My goal is to use IE (or any browser, really) as little as possible? Why? Because it is FAR LESS productive to read information in a browser than it is in a news aggregator. Keep in mind, I'm watching 1353 feeds right now. Every night I read all my feeds. That'd be impossible to do in a browser. Here's why:
1) It is 10 times more productive to read RSS than HTML. If you want to read, in a browser, all 1353 of my information sources, which include not only blogs, but MSDN, and BBC, and New York Times, you'd need to visit every single one of those every 24 hours to see if they posted something new. But I DO NOT NEED TO DO THAT. Instead, I only need to look at the sites that have actually posted something. In the past 24 hours only 189 feeds have actually posted something. So, right there I'm 10 times more productive than you are!
2) No wait for browser loading. The average weblog takes 10 to 15 seconds to get to a readable state in the browser. But, my RSS feeds are downloaded ahead of time for me, and when I click on them they load instantly. 15x1353=20295 seconds/60=338.25 minutes/60=5.6375 hours. Am I doing the math right here? If you wanted to pull up 1353 weblogs/websites in your browser you'd be waiting 5.675 hours just to have them load?
3) No looking for "what's new." When you visit a site like CNET you need to do a lot of mental work to see what was different from yesterday when you read the site. In NewsGator new things are bold. I don't need to do any work and I don't need to pay any attention to old things.
4) No distractions. If you do eyetrak research you'll see that the average human eye spends a lot of time looking at blinking stuff and color stuff (er, advertising on a page and design on a page). In RSS, I only get the content. That means that I can read that content far faster than you can and provably so.
5) Same font for easier reading. Because all RSS is presented in the same font (unless the feed producer is an idiot), your eye can read more without getting tired (imagine if USA Today ran each story in a different font, how hard would that be to read?).
Internally at Microsoft I've been getting a ton of questions about RSS. I figure I'd just post my emails here too so you can see why I like RSS so much.

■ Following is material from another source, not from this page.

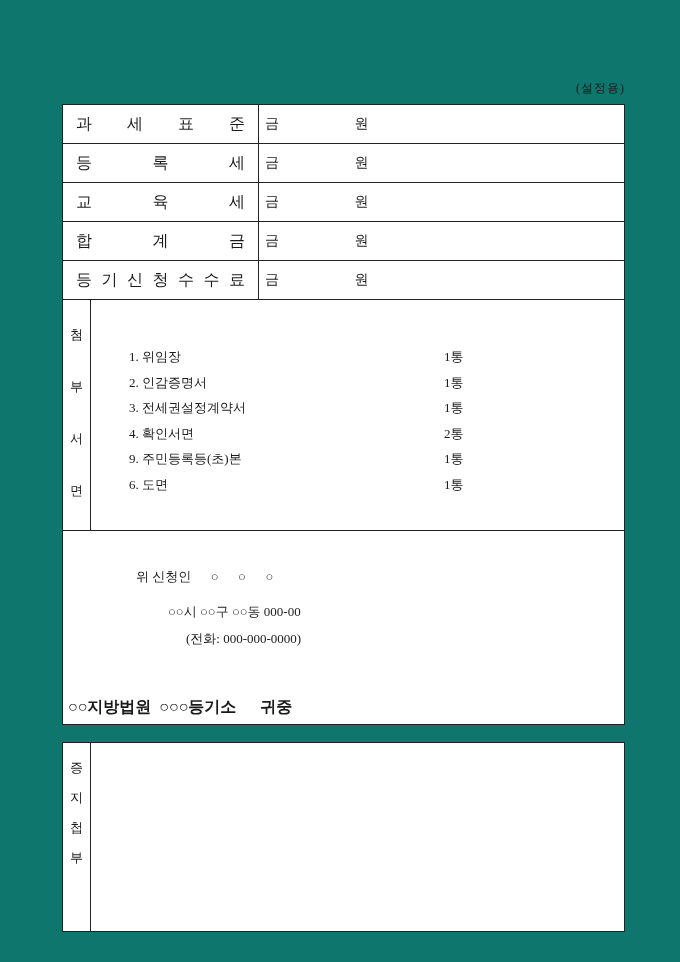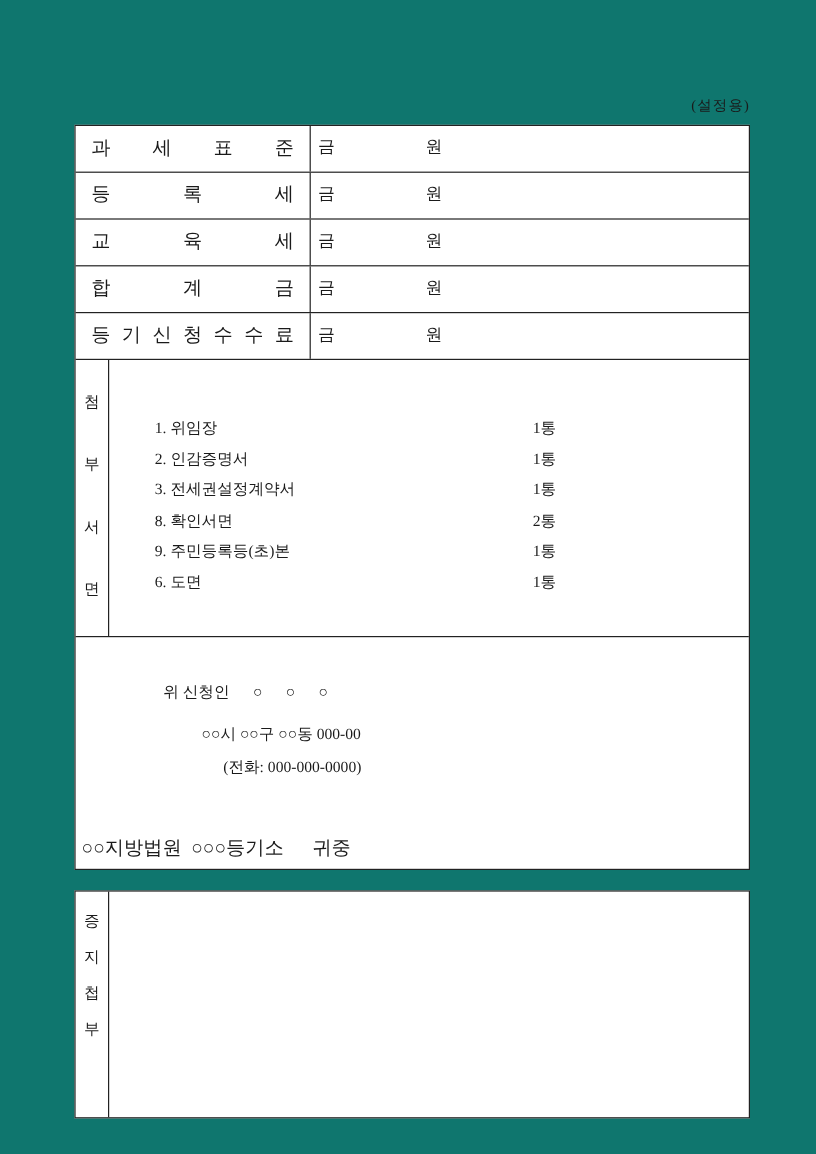"8. 확인서면" span.attach-name { text: 8 -> 4 }
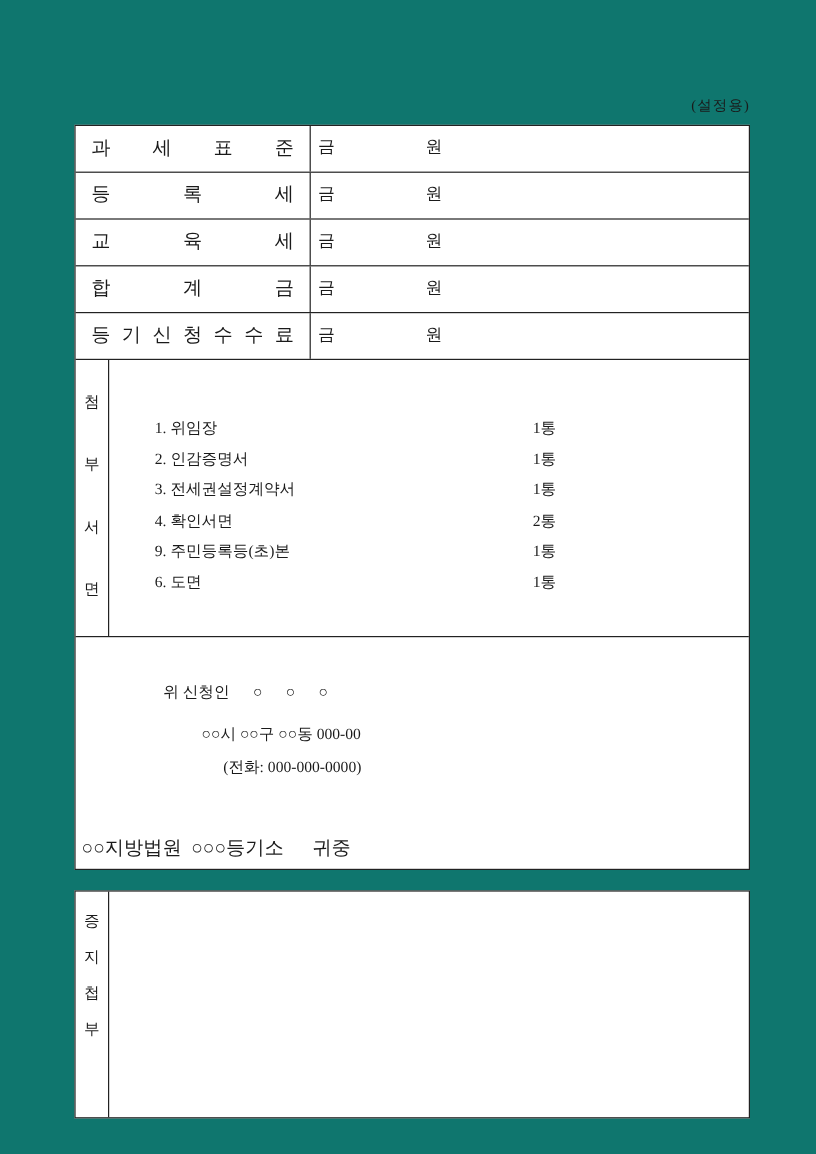"○○지방법원 ○○○등기소 귀중" .sign-court { font-weight: normal -> bold }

The first one is what is better about RSS than email.
1) RSS is easier to have search bots visit.
2) RSS is easier to link to (at least if it also spits out an HTML page, like all weblogging software does).
3) RSS won't get mixed in with other email (SPAM, other DL traffic, and other email types). I've been looking at Microsoft employees inboxes, and many people here don't setup rules to filter their email into separate buckets.
4) RSS is easier to subscribe and unsubscribe from.
5) RSS doesn't use up any of my Outlook rules spaces (some of my coworkers have so many rules that they can't add anymore).
6) RSS is usable not just in an email client (Bloglines, other weblogs, even other Sharepoint sites can subscribe and aggregate it).
Bill Evjen points to a new INETA-hosted presentation on Microsoft's Programming Languages Roadmap. Bill was one of the founders of INETA, which is a support organization for .NET user groups.
By the way, ArtRage is only one example of new software for the Tablet PC. Lora Heiny has put together an RSS Feed of Tablet PC software. Subscribe and you'll know about Tablet PC software as soon as I do.
Benjamin Zamora has a few awesome pieces of art he drew with ArtRage. Is that program cool or what?
Christopher Laco swears about .NET (in a bad way): "get VS.NET to leave my (explitive deleted) source code formatting alone."
Kevin Schofield writes a blog about what it's like to work in Microsoft Research.
Adam Kinney saw my Orkut feature request and made a .NET app that'll add an Orkut-produced photoBlogRoll to your blog. I'll try it out tomorrow. Very cool.
Don Park points to a comparison of video codecs. Interesting stuff.